And also, in general, if you want to have any type of enterprise adoption, I think there is going to need to be some sort of privacy. Let’s say you are a big manufacturer and you have like a small supplier, it can be important that this supplier be kept secret because otherwise your competitor could try to buy this local supplier or can try to outbid you. So, as a company, keeping your payments private is extremely important, it’s not going to happen if you don’t have this type of privacy.

Nathan: Yeah, I agree, I think it is moving from… at least having an option on there, you can support multiple kind of transactions like that.

ARTHUR BREITMAN: Exactly, and if you receive a shielded payment, it can be like, I want to know who I received the payment from. You can still comply by the regulations in doing so, it just means that you are not broadcasting everything to the public.

Nathan: So, for this kind of change to be implemented on Tezos, this will be part of like an on-chain governance upgrade, is that right?

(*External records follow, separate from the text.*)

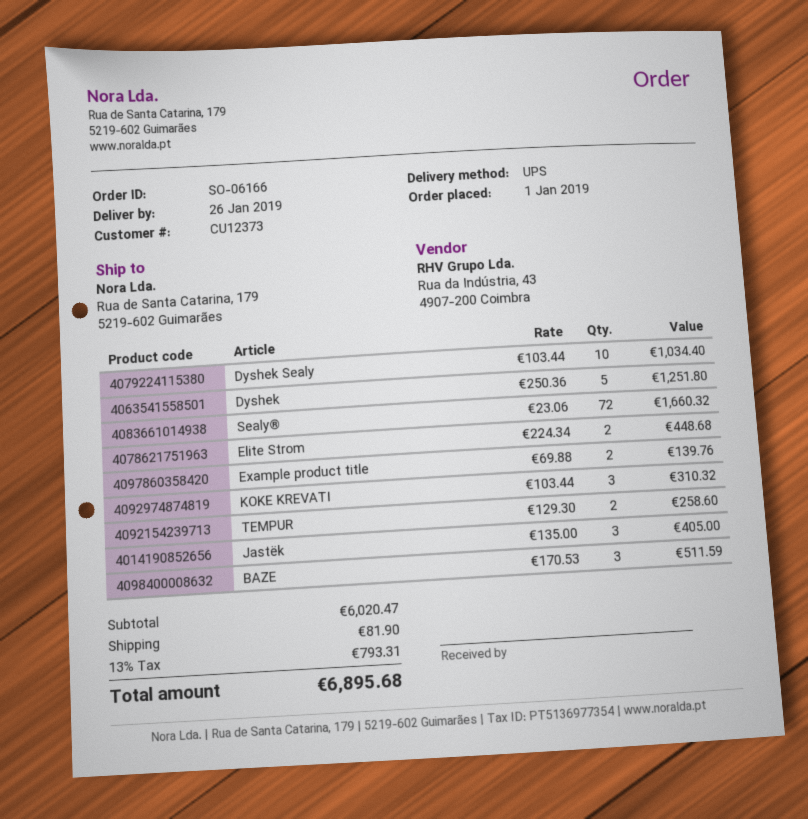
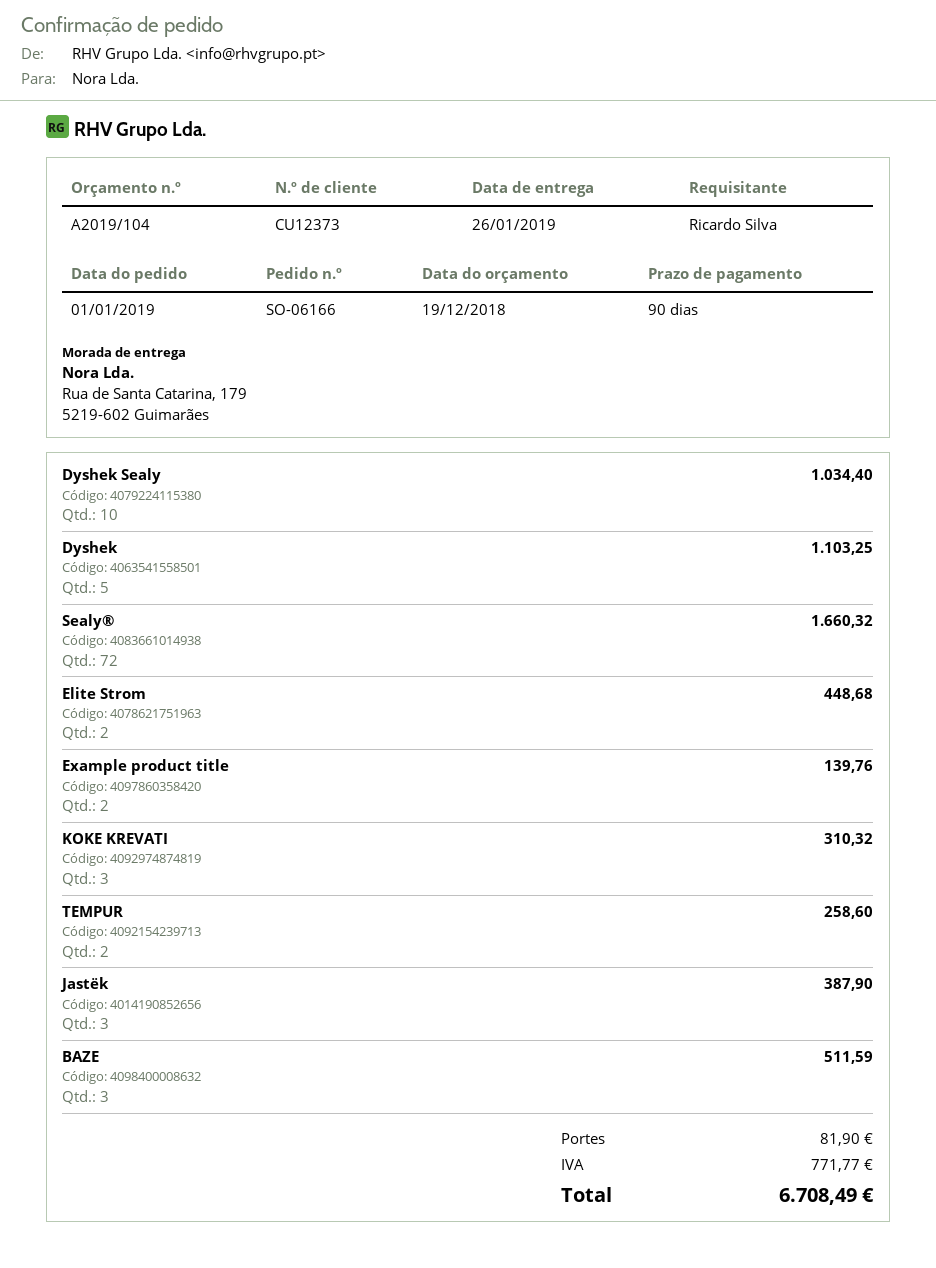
Dyshek: 5 for 1251.80 -> 5 for 1103.25
Jastëk: 3 for 405.00 -> 3 for 387.90
tax: 793.31 -> 771.77
total: 6895.68 -> 6708.49

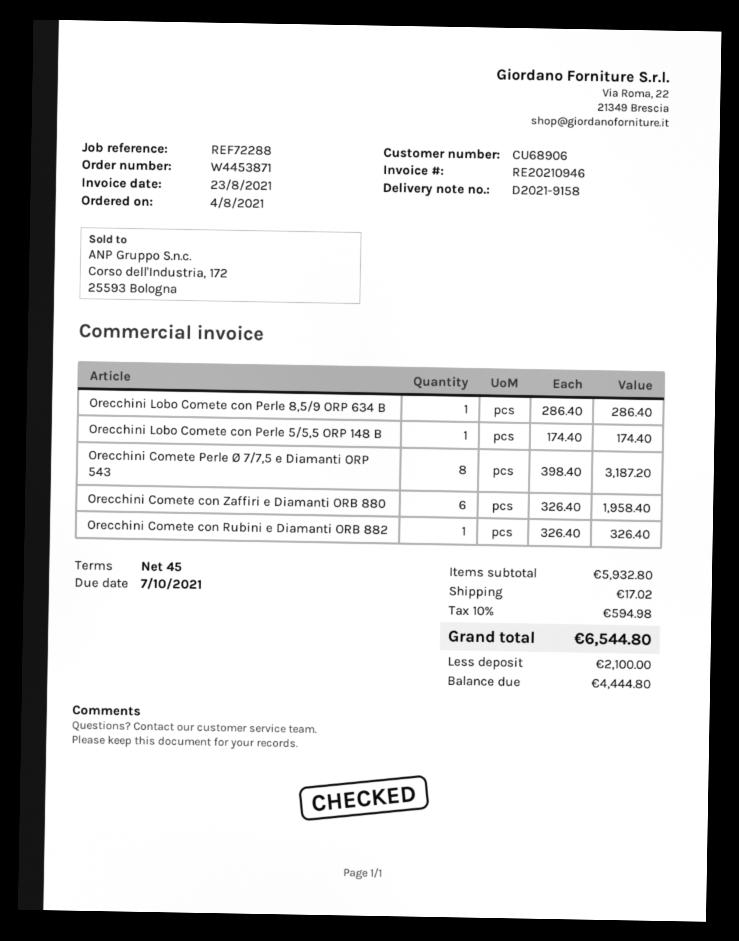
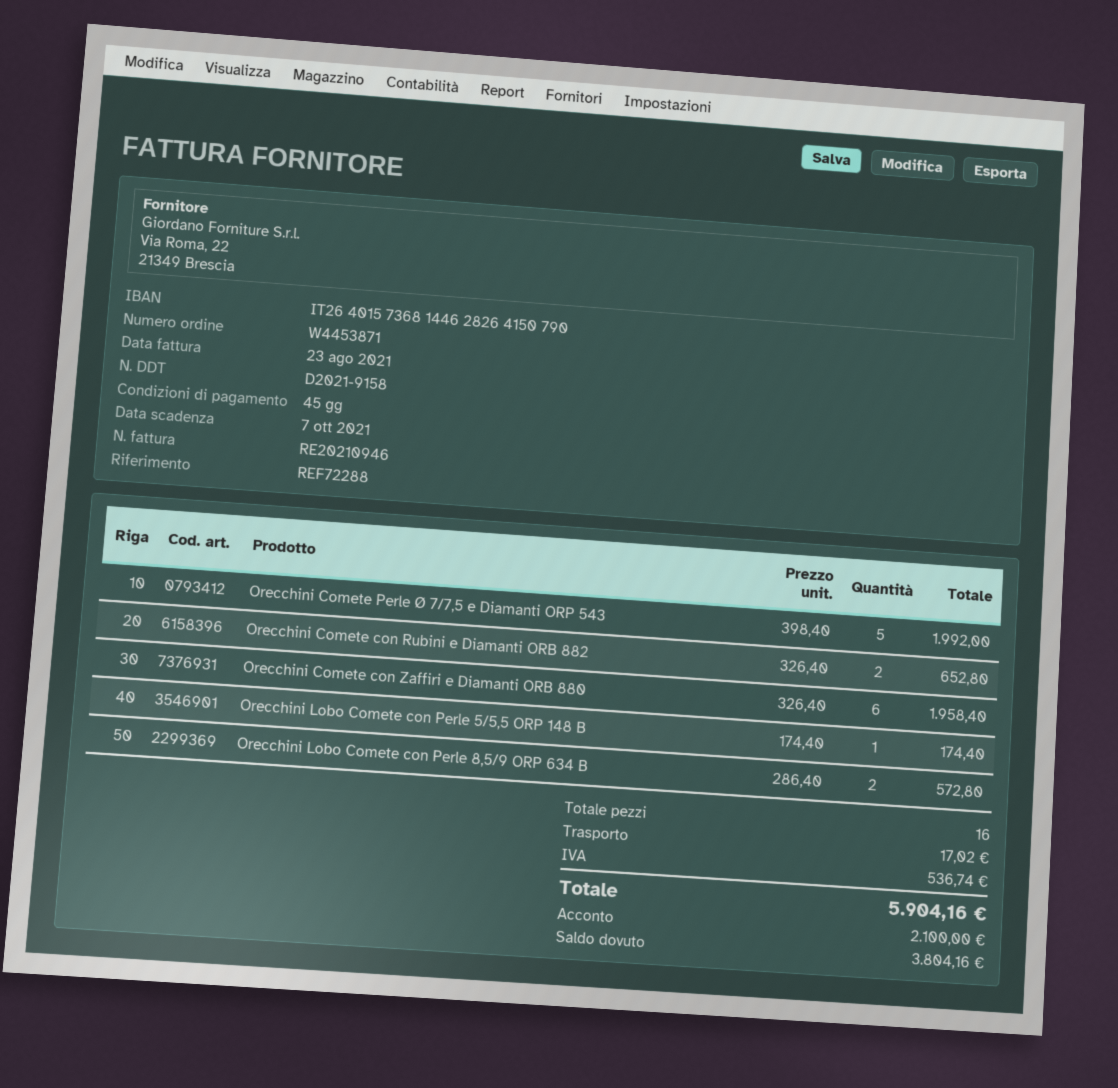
Orecchini Lobo Comete con Perle 8,5/9 ORP 634 B: 1 x 286.40 = 286.40 -> 2 x 286.40 = 572.80
Orecchini Comete Perle Ø 7/7,5 e Diamanti ORP 543: 8 x 398.40 = 3187.20 -> 5 x 398.40 = 1992.00
Orecchini Comete con Rubini e Diamanti ORB 882: 1 x 326.40 = 326.40 -> 2 x 326.40 = 652.80
tax: 594.98 -> 536.74
total: 6544.80 -> 5904.16
balance: 4444.80 -> 3804.16

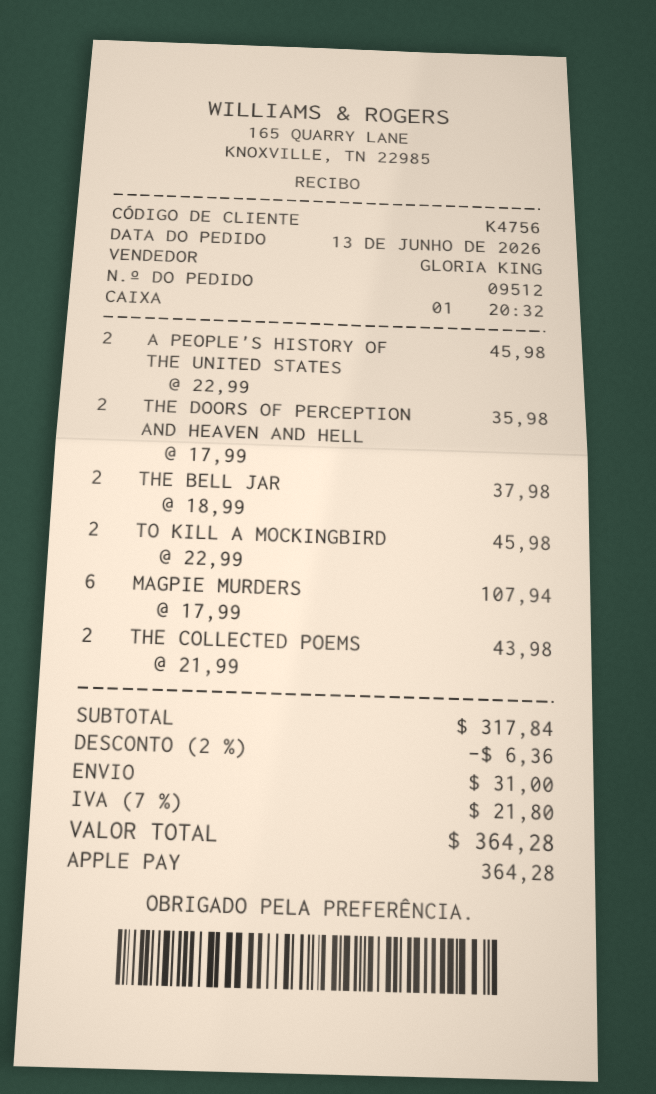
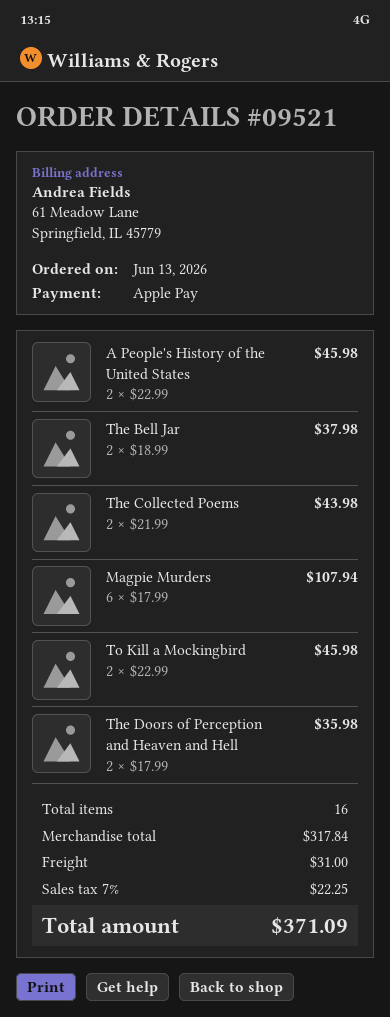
order number: 09512 -> 09521
discount: 2% = 6.36 -> none
tax: 7% = 21.80 -> 7% = 22.25
total: 364.28 -> 371.09

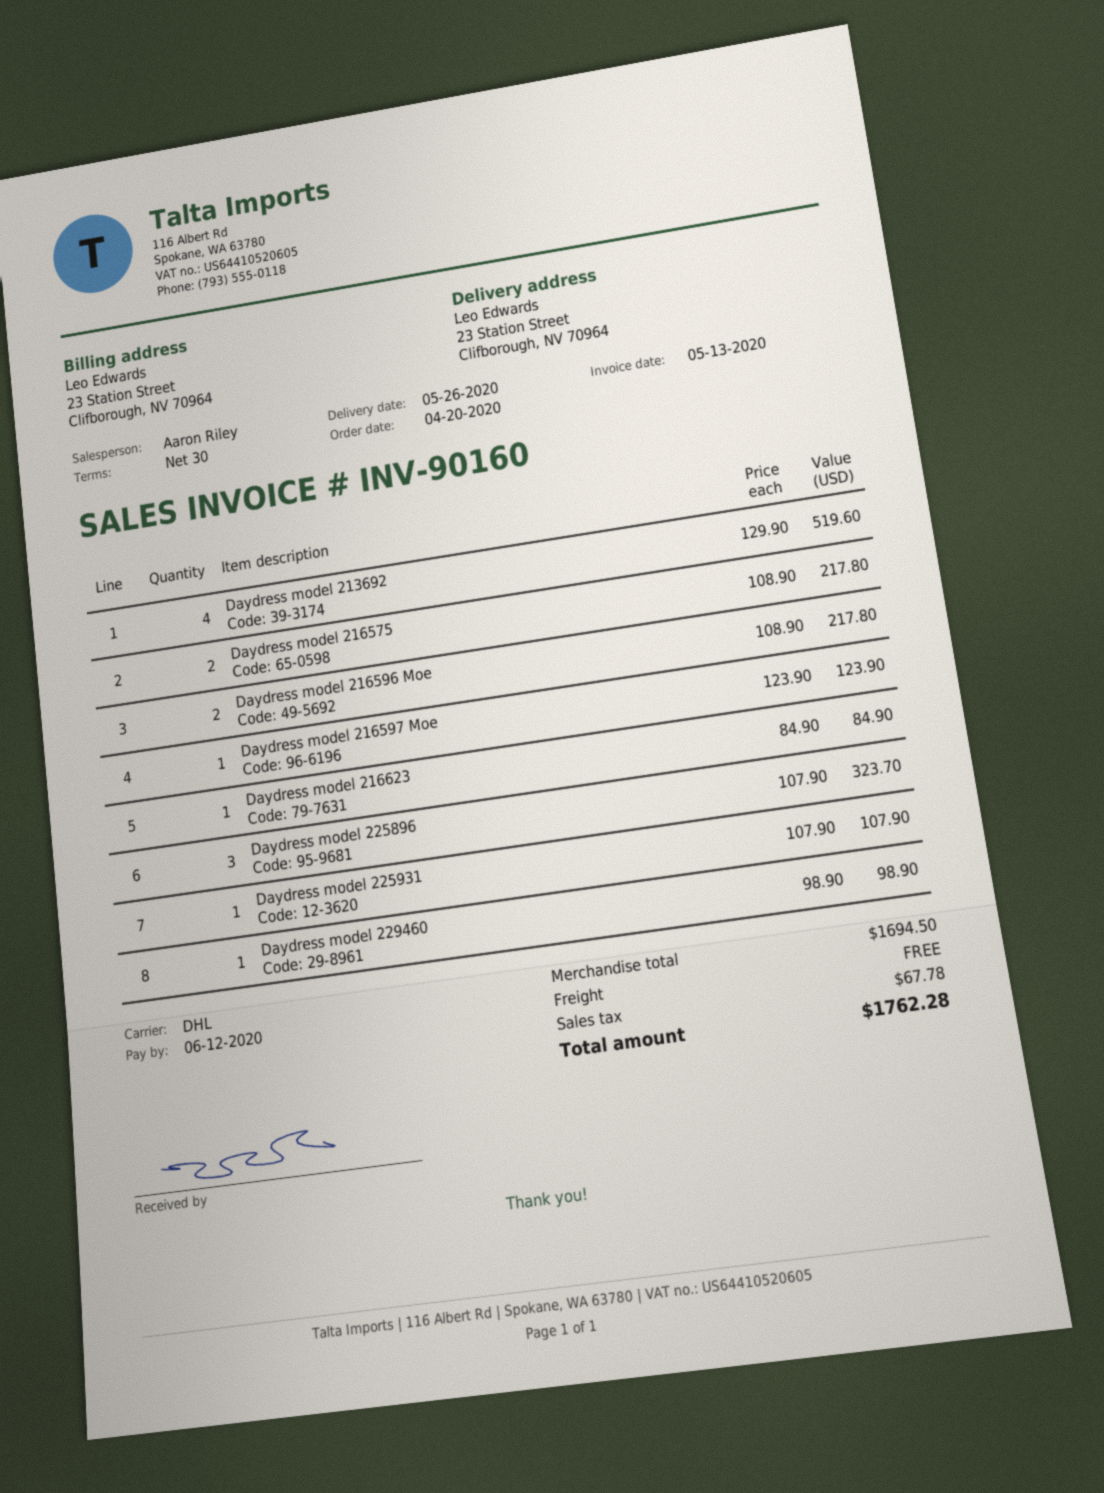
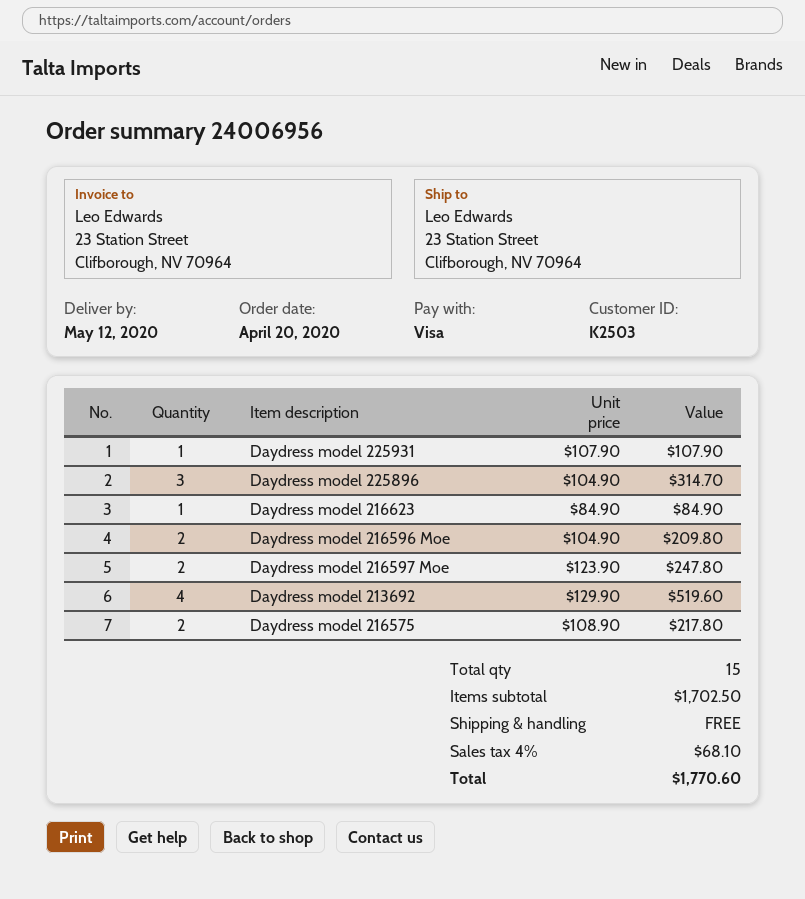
delivery date: 2020-05-26 -> 2020-05-12
Daydress model 216596 Moe: 2 x 108.90 = 217.80 -> 2 x 104.90 = 209.80
Daydress model 216597 Moe: 1 x 123.90 = 123.90 -> 2 x 123.90 = 247.80
Daydress model 225896: 3 x 107.90 = 323.70 -> 3 x 104.90 = 314.70
Daydress model 229460: 1 x 98.90 = 98.90 -> none
subtotal: 1694.50 -> 1702.50
tax: 67.78 -> 68.10
total: 1762.28 -> 1770.60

ARTHUR BREITMAN: Yeah, most likely, yes.

Nathan: So, it’s not something where we just decide, you decide, it is not an individual, the Foundation, nobody decides what happens, this is kind of organic and people will end up voting on this sort of addition.

ARTHUR BREITMAN: Yeah pretty much, that’s the idea of governance, so… The way it would look like is a proposal for changing a protocol, and if it gets adopted you can have shielded transaction in the protocol. And now, I will mention one technical thing… So, proposal upgrades are just about the files that are inside the protocol, but here we have a new library.

So, technically, it would be a little more than protocol upgrade, because it would also need to be a change in the standard library. So, protocol doesn’t re-implement all of the cryptographic primitives, it calls other primitives, most of them from a library called HACL*, so it doesn’t re-implement, for example, elliptic curve signatures or any of that. So, in the first phase, you would basically say, okay, you need people to upgrade their nodes in order to say we want protocols… future protocols, we want them to have access to the functions in a sapling library, and then in the second phase, then you can say, okay, now we actually want to use these bindings. I have a blog post called ‘There is no need for hard forks’, which basically outlines scenarios where you want to have hard forks, like emergency bug fixes is one and the other one is changing the standard library for adding new functions.

Nathan: We’ll link to those sorts of things, I think that’s information that needs to get out there too, more people need to be able to read that and understand how your view of it, in designing this whole thing, is kind of supposed to work like that.

ARTHUR BREITMAN: Yeah, and sometimes a misconception is that proposals are just like anything, it is like… I propose that we change the logo for Tezos, you write something like that and you propose a vote for the network. And that’s not how it works, the way that the proposal system works in Tezos is that the proposal is a piece of code, this is how you change the actual protocol.

Nathan: So, let’s talk about from now, over the next 12 months, what you see happening. Now there is no roadmap in Tezos, of course, which is something that is sometimes requested, which can’t make sense in a decentralized system. And I have seen that you have spar back and forth with people on Reddit about that, who demand such a thing, but really it is not possible for one entity or one organization to say this is where we’re going to go, because anybody can work on parts of this and eventually just submit proposals for upgrades.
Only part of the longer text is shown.